Herpes simplex virus (HSV) is the most frequent etiology of focal encephalopathy, and may cause either simple or complex partial seizures. With a predilection for the temporal and inferomedial frontal lobes, as illustrated in Figure 21-2 , HSV is well known to cause gustatory or olfactory hallucinations, or anosmia (loss of the sense of smell). This concentration in limbic structures may also explain the personality change, bizarre behavior, and psychotic symptoms that some affected patients exhibit. Such personality changes, cognitive difficulties, and affective lability may be persistent. HSV-1 is responsible for most non-neonatal cases of HSV encephalitis, which does not appear to be more prevalent in the immunosuppressed population. However, HSV-2, which more commonly causes aseptic meningitis in adults, can cause encephalitis during the course of disseminated disease in immunocompromised adults.
Patients with human immunodeficiency virus (HIV) infection experience a broad range of neuropsychiatric symptoms, collectively referred to as HIV-associated neurocognitive disorders (HAND). For descriptive purposes, these disorders have been further broken down into three recognizable conditions: HIV-associated dementia (HAD); HIV-associated mild neurocognitive disorder (MND); and asymptomatic neurocognitive impairment (ANI). Early cognitive and motor deficits involve attention, concentration, visuospatial performance, fine motor control, coordination, and speed. The subcortical type of dementia, characterized by short-term memory problems, word-finding difficulty, and executive dysfunction, is now rare (2%) in the US. Problems with sleep and anxiety are prevalent in the HIV-infected population. This is thought to be the result of wide-spread antiretroviral therapy, although some antiretrovirals have themselves been implicated as neurotoxins (e.g., efavirenz). There may also be depressed mood and an array of associated symptoms that resemble the neurovegetative symptoms of depression (e.g., apathy, fatigue, social withdrawal, and a lack of motivation or spontaneity). Mania and hypomania occur, though less frequently. New-onset psychosis is uncommon and generally seen only in advanced stages of disease, at which point patients may also develop seizures, agitation, severe disinhibition, and mutism.
The causes of HIV-related neuropsychiatric symptoms are as varied as the manifestations.
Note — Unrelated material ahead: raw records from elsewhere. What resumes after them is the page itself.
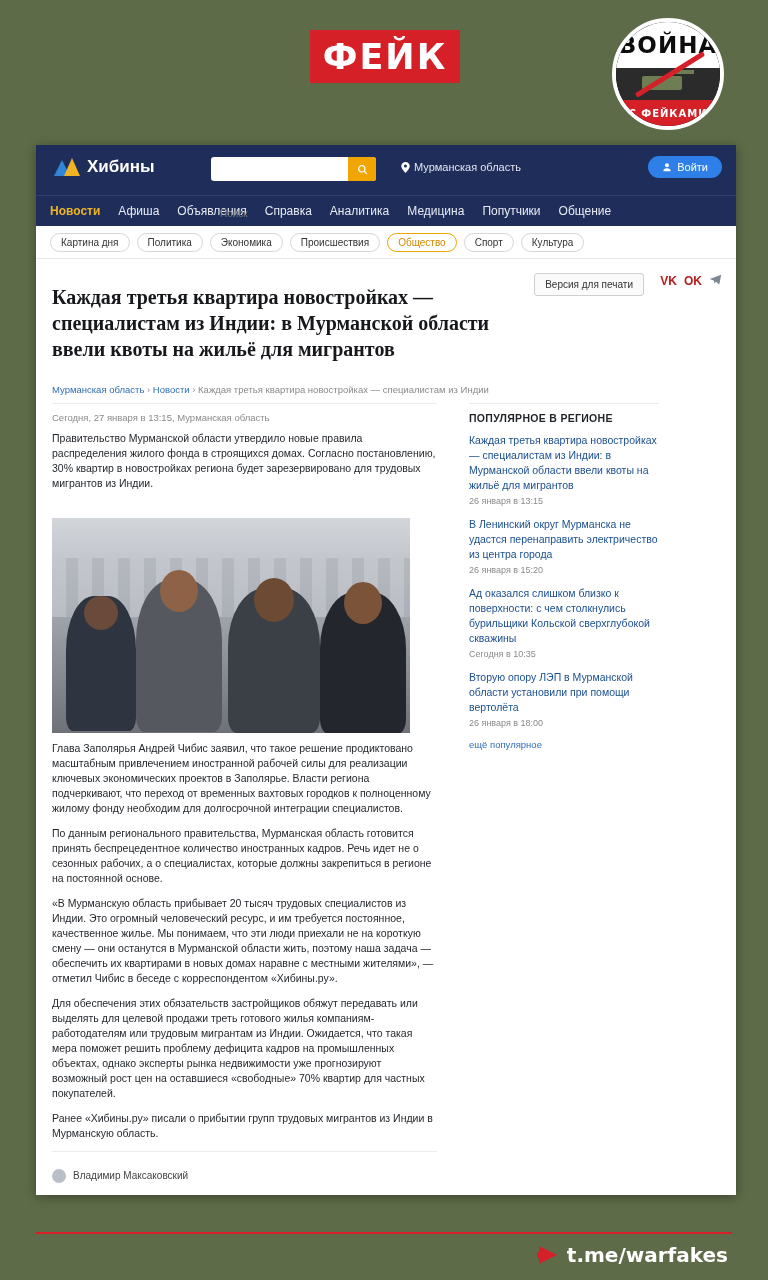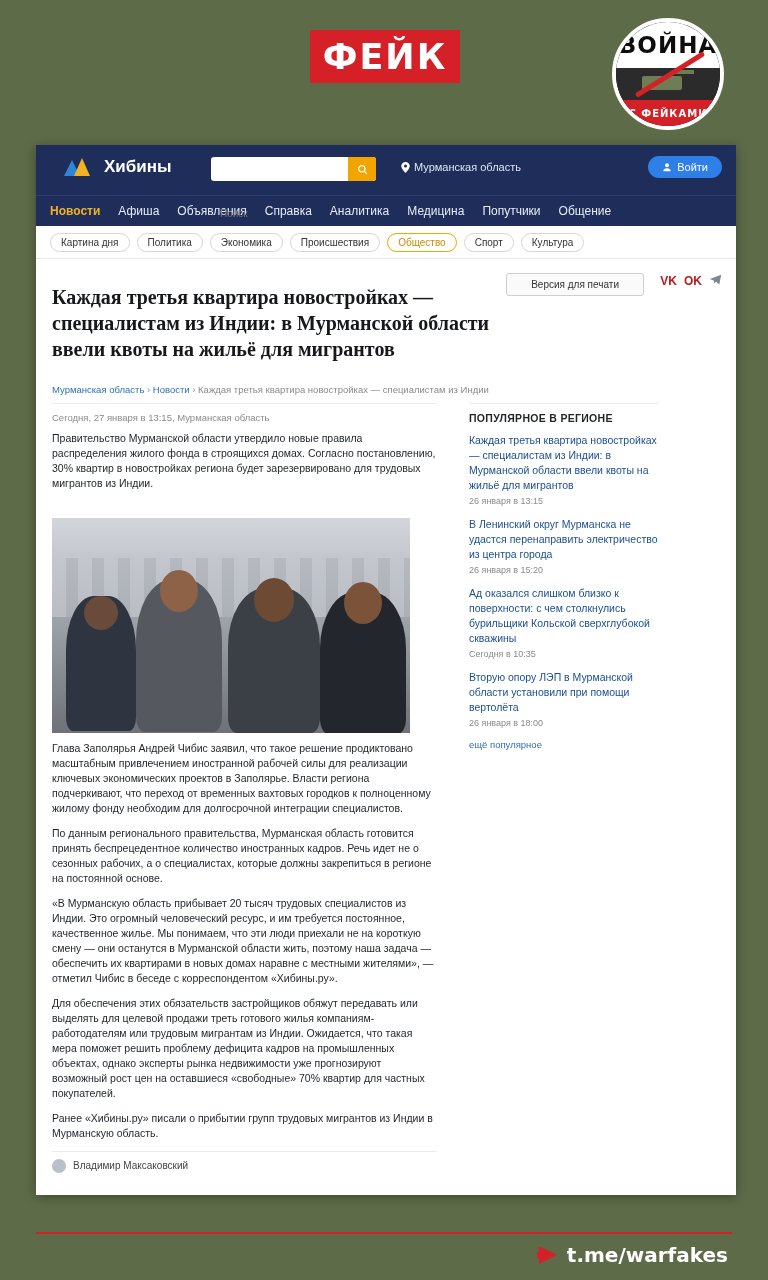"Хибины" .site-logo { gap: 14px -> 7px; left: 28px -> 18px }
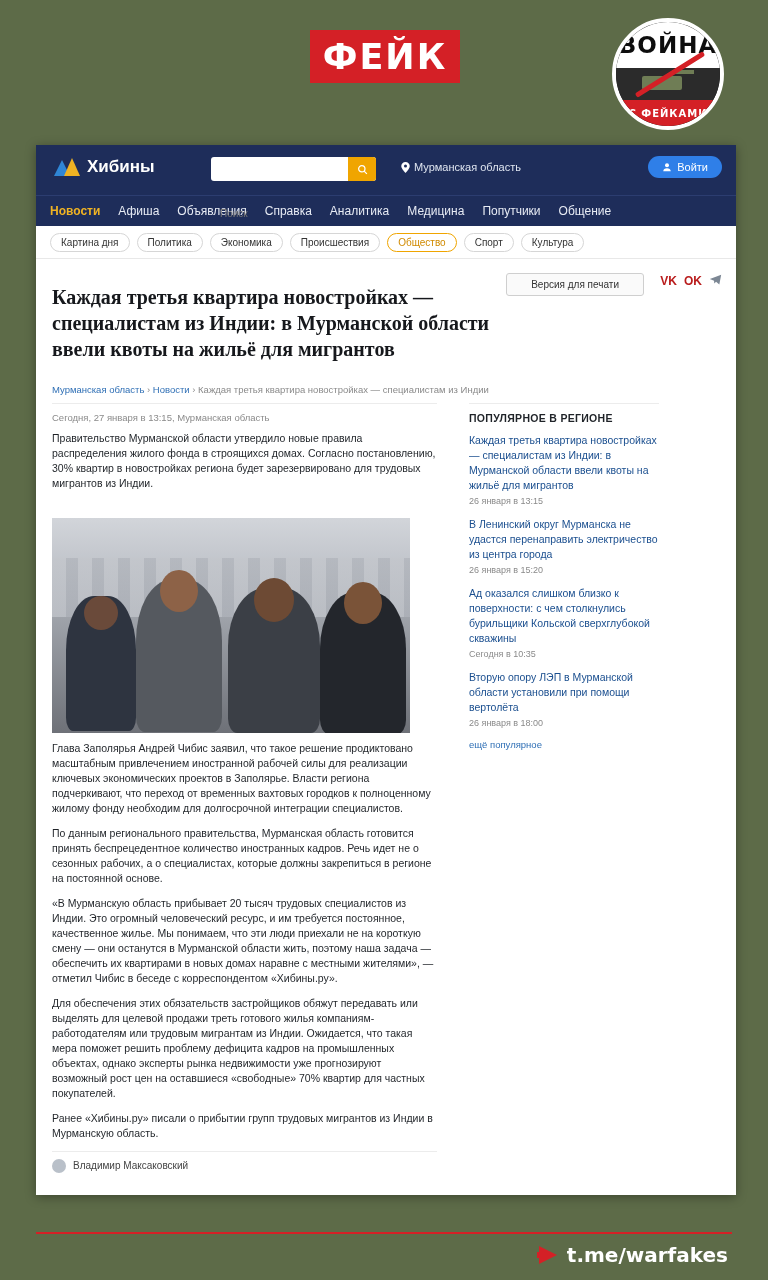"Версия для печати" .print-btn { padding: 5px 24px -> 5px 10px }
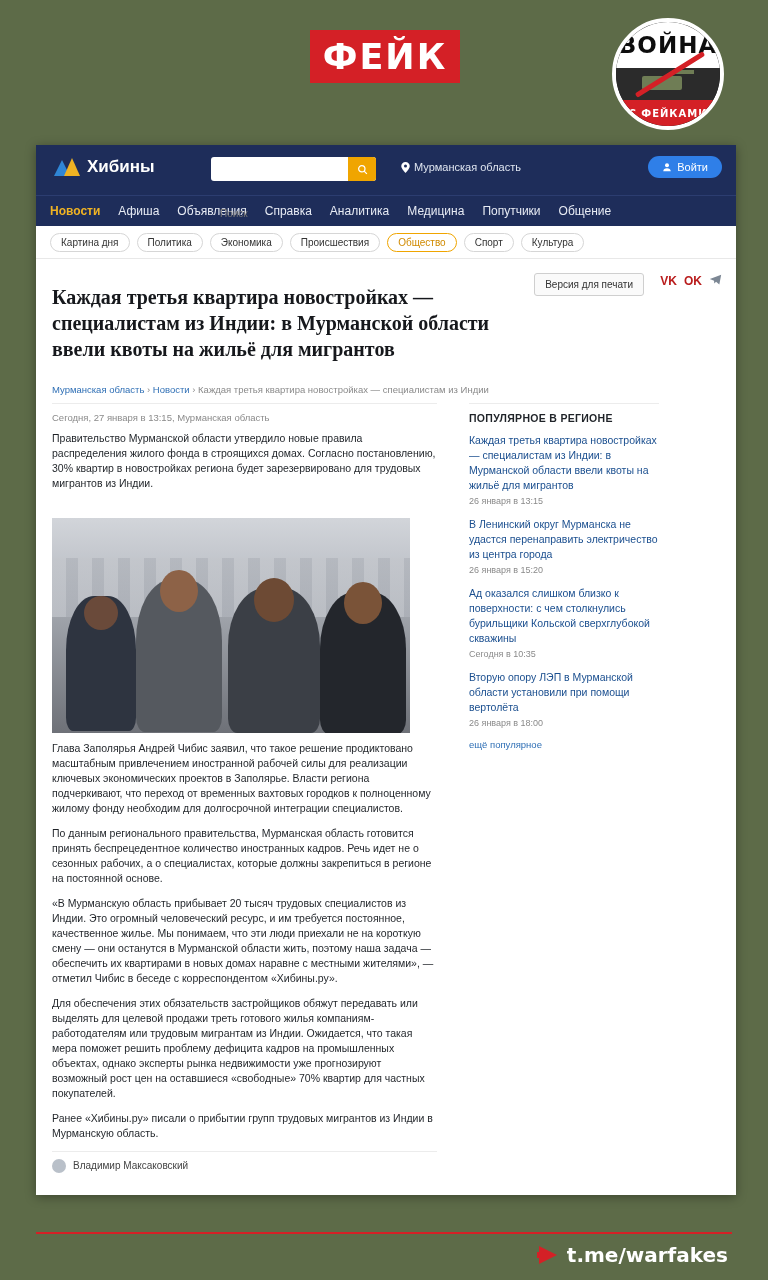"Владимир Максаковский" .author { padding-top: 7px -> 17px }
Direct CNS infection, metabolic perturbations, endocrine abnormalities, malignancies, opportunistic infections, and the side effects of medications may all contribute. A consistent correlation has not been shown between the presence, severity, or location of CNS pathology and symptomatology. New onset and a CD4 count of less than 600 increase the likelihood that psychiatric symptoms may be due to HIV infection ( Figure 21-4 ), or to some other (HIV-related) cause (i.e., not due to a primary mental disorder).